As we reported, states are increasingly focused on uncollected sales and use taxes as a means to increase tax collection revenue, especially the collection of sales taxes related to e-commerce transactions.
The Tax Foundation estimates that Americans spent about $263 billion on Internet retail purchases in 2013, which represented a 15 percent increase over the previous year. The growth of Internet commerce is expected to continue, and Internet retail sales are expected to represent a larger share of the $4.5 trillion spent annually on retail consumption.
While the imposition of sales and use taxes has been a common feature of state and local tax regimes for a long time, the manner in which retail transactions are conducted has evolved significantly. General state sales taxes first became prevalent during the Great Depression because of the collapse of revenues from property taxes. By 1940, 22 states and Hawaii had adopted a sales tax. Today, 45 states and the District of Columbia impose a statewide sales tax. In addition, there are 9,998 sales tax jurisdictions nationwide that impose a form of local sales tax. In total, taxpayers paid $259 billion in state sales tax and $70 billion in local sales tax during 2013.
In every state imposing a sales tax except three, the sales tax is structured as a tax on the consumer’s purchase of tangible personal property not exempted; meaning the sales tax is charged on most goods but few services. Further, of those states, almost all impose the sales tax based upon a destination sourcing sales tax regime. This means that the location of the sale is considered the location where the consumer receives the good. Destination sourcing is based upon the idea that the sales tax is borne by the consumer purchasing the item and therefore should be based upon where the consumer resides.
The Chairman of the House Judiciary Committee, Robert Goodlatte, recently circulated draft legislation addressing the collection of tax on remote sales. The terms of the draft legislation, Online Sales Simplification Act of 2015 (the Draft Act), differ from previous iterations of the sales tax legislation, such as the Marketplace Fairness Act of 2013, which adhered to destination sourcing of sales. The Draft Act proposes utilizing hybrid-origin sourcing (Hybrid) as the basis for collection of sales and use taxes. Under the Hybrid model the sale would always be sourced as the taxing jurisdiction of the seller. Adoption of a Hybrid approach would significantly transform the structure and collection of sales and use taxes in the United States.
The Draft Act provides that a state may require collection of sales tax on a remote sale (e.g., an Internet sale by a seller without a physical presence in the destination state) only if: the state is the state of origin for the remote sale and the state is a party to a distribution agreement, which will be developed by participating states. The distribution agreement among the participating states would establish a clearing house by which the sales tax revenues are shared among the participants. If a state does not become a party to the distribution agreement, it is not allowed to levy a tax on a remote sale and will not receive a distribution. In addition, subject to certain exceptions, the destination state would not be allowed to impose any additional tax if the remote seller collects the tax pursuant to the terms of the Draft Act.

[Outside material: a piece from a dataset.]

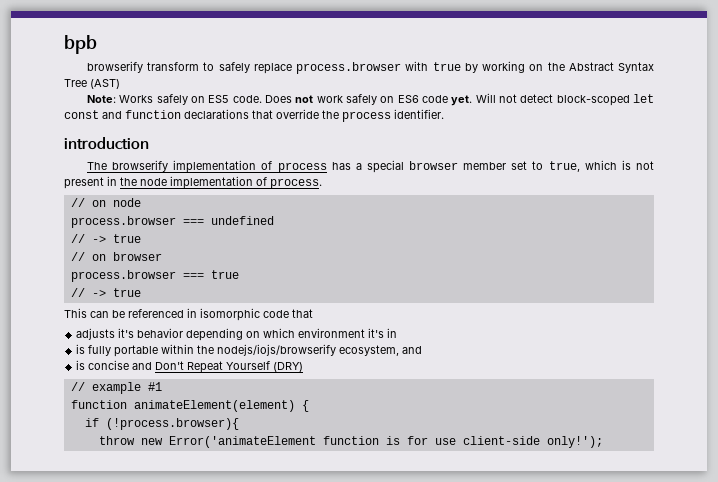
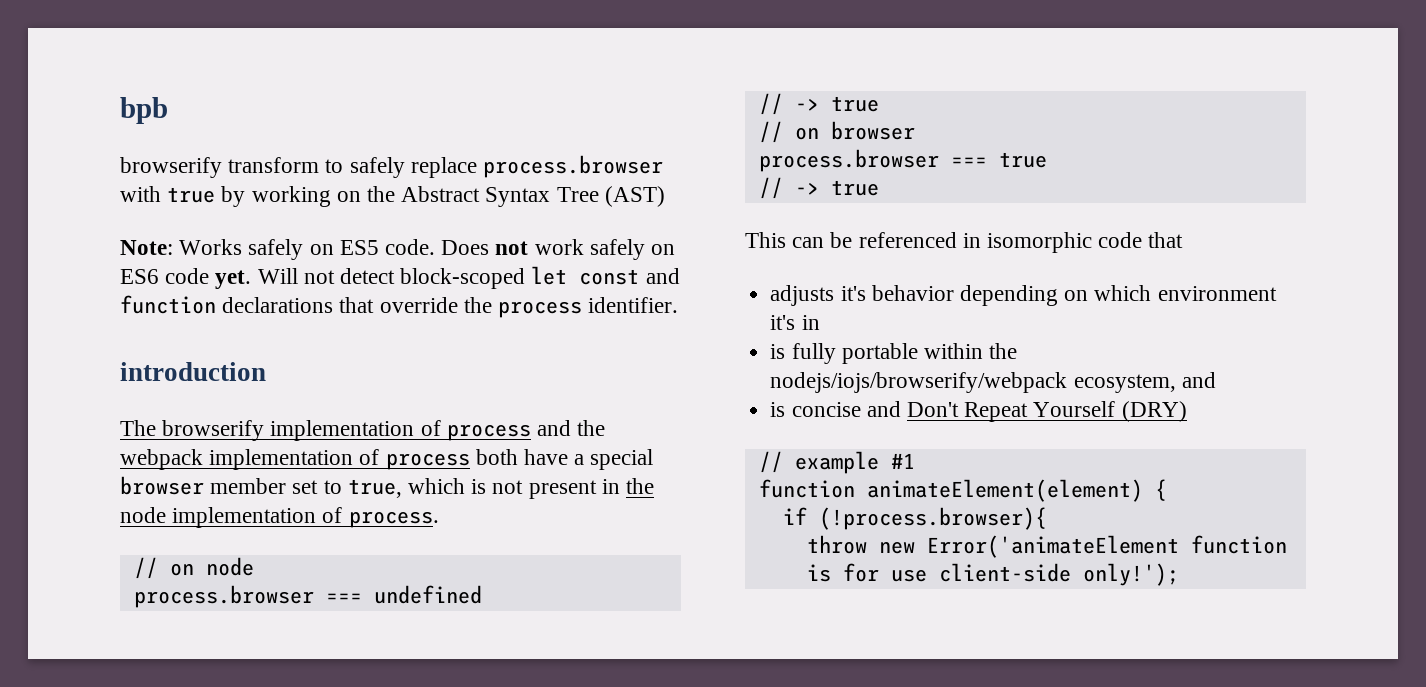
[331,162,351,170] has -> [537,420,606,436] [120,449,569,470] and the webpack implementation of process both have
[217,344,337,356] nodejs/iojs/browserify -> [770,372,1068,393] nodejs/iojs/browserify/webpack

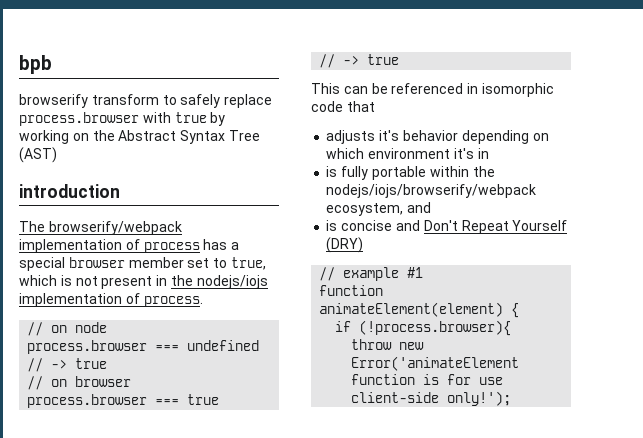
[120,239,676,260] [120,266,680,289] [120,295,679,318] // Note: Works safely on ES5 code. Does not work safely on ES6 code yet. Will not detect block-scoped let const and function declarations that override the process identifier. -> (57, 155) none
[162,420,606,441] [120,449,569,470] browserify implementation of process and the webpack implementation of process both have -> [48,221,182,235] [19,239,228,253] browserify/webpack implementation of process has
[120,507,166,523] node -> [196,275,268,289] nodejs/iojs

A remote seller based in a participating state would collect the tax on its sales at the rate and according to the rules in seller’s location, the “Origin State.” The tax collected by the remote sellers would be remitted to the Origin State, which would then send the taxes collected and information about the remote sale to the clearinghouse. In turn, the clearing house would distribute the funds to the destination state. It is unclear what would happen to sales taxes collected on sales into states not participating in the distribution agreement.

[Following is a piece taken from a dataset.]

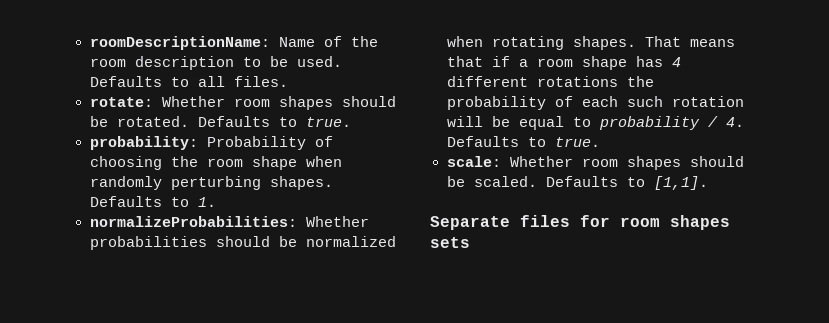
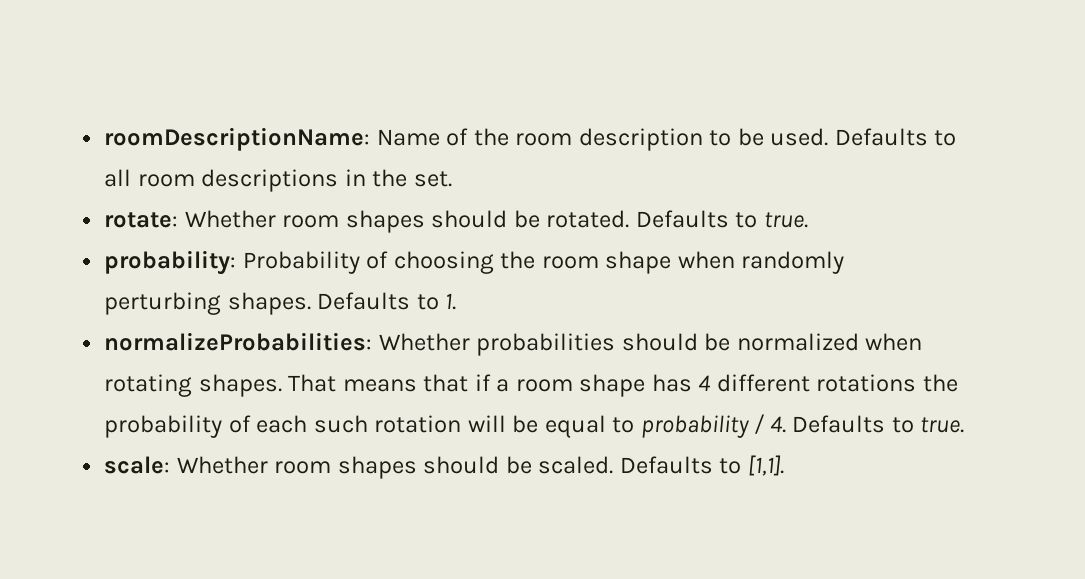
[233,76,288,87] files. -> [137,169,452,192] room descriptions in the set.
[430,215,730,230] [430,237,470,248] // Separate files for room shapes sets -> (784, 465) none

Some additional concerns with the Draft Act will need to be addressed and clarified prior to voting to adopt the Hybrid method, and transforming the structure and collection of sales and use tax. For instance, a method to collect a sales tax for sales originating from the five states which do not impose sales tax (i.e., Alaska, Delaware, Montana, New Hampshire, and Oregon) will need to be developed. That method will also need to determine which items qualify for a sales tax exemption as these rules vary by taxing jurisdiction.
Opponents of the Draft Act also assert that a Hybrid model problematically transforms the sales tax into a business tax because compliance will be legally and economically shifted to businesses. Imposition of taxes under the Hybrid method would impose a tax based upon production but distribute based upon consumption, which may result in distortions in state tax revenues and present opportunities of tax arbitrage.
Further, the Draft Act will need to pass Constitutional muster and comply with both the Commerce Clause and the Due Process Clause. In its present form, there appears to be the potential that customers in the same state could be taxed at different rates based upon the seller’s Origin State. Also of concern is that customers in states with no sales tax may, in effect, pay a sales tax if their purchases are from remote sellers in states with a sales tax. Finally, clarification will be needed as to whether a state that imposes a higher rate of tax than an origin state should be precluded from collection a use tax on the differential.
McDonald Hopkins will continue to follow developments and changes as the Draft Act and comments from industry groups makes its way through the legislative process.